• [YOUR GOAL]
Please copy each line below that contains the word "Réservoir".

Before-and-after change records
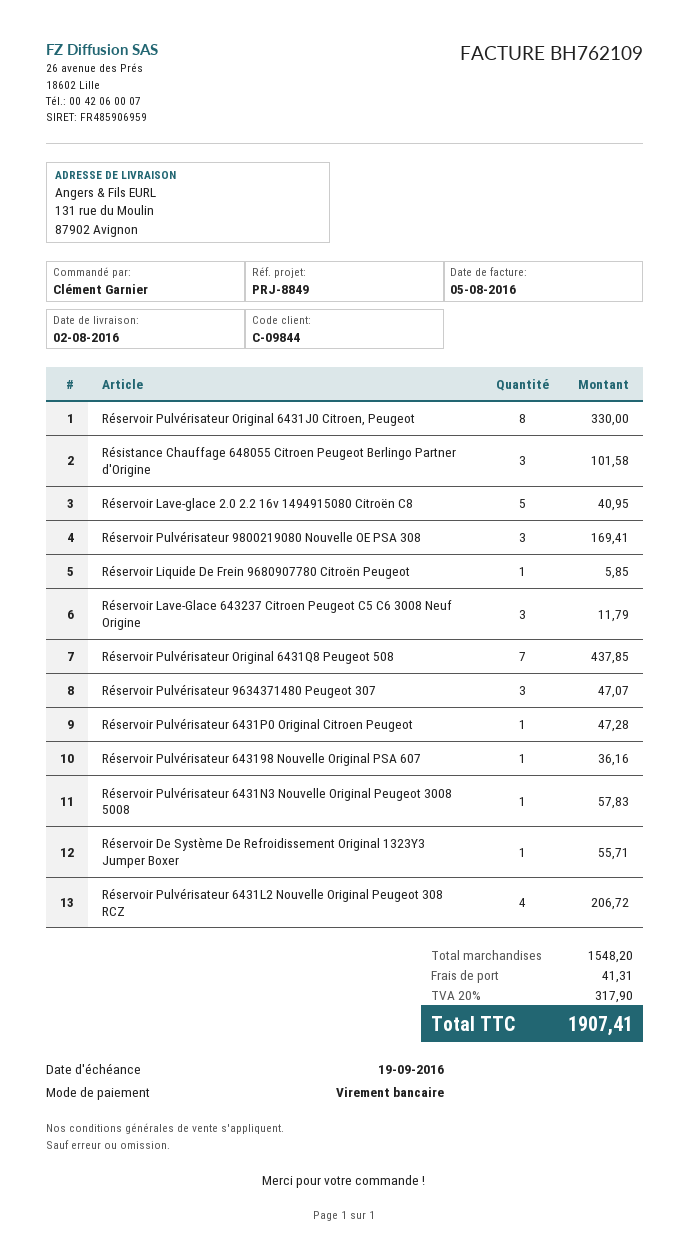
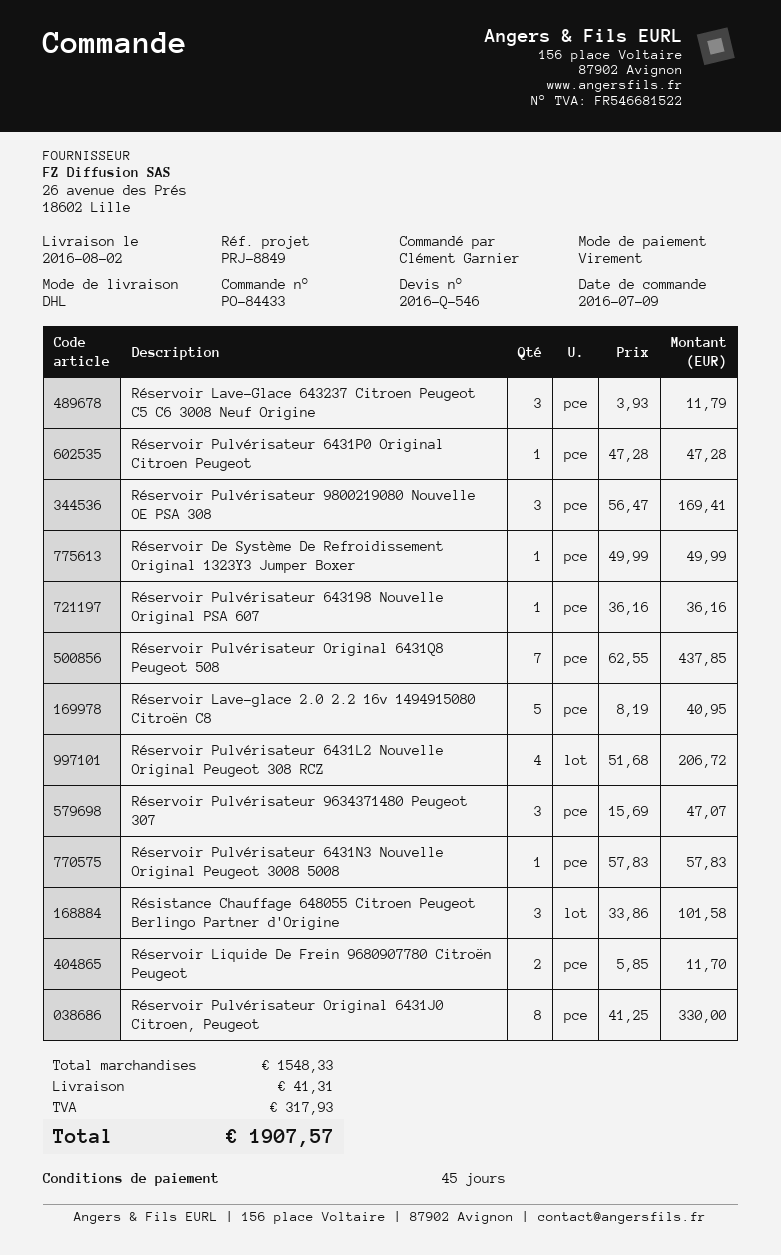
Réservoir Liquide De Frein 9680907780 Citroën Peugeot: 1 for 5.85 -> 2 for 11.70
Réservoir De Système De Refroidissement Original 1323Y3 Jumper Boxer: 1 for 55.71 -> 1 for 49.99
subtotal: 1548.20 -> 1548.33
tax: 317.90 -> 317.93
total: 1907.41 -> 1907.57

• [ANSWER SECTION]
Réservoir Liquide De Frein 9680907780 Citroën Peugeot: 1 for 5.85 -> 2 for 11.70
Réservoir De Système De Refroidissement Original 1323Y3 Jumper Boxer: 1 for 55.71 -> 1 for 49.99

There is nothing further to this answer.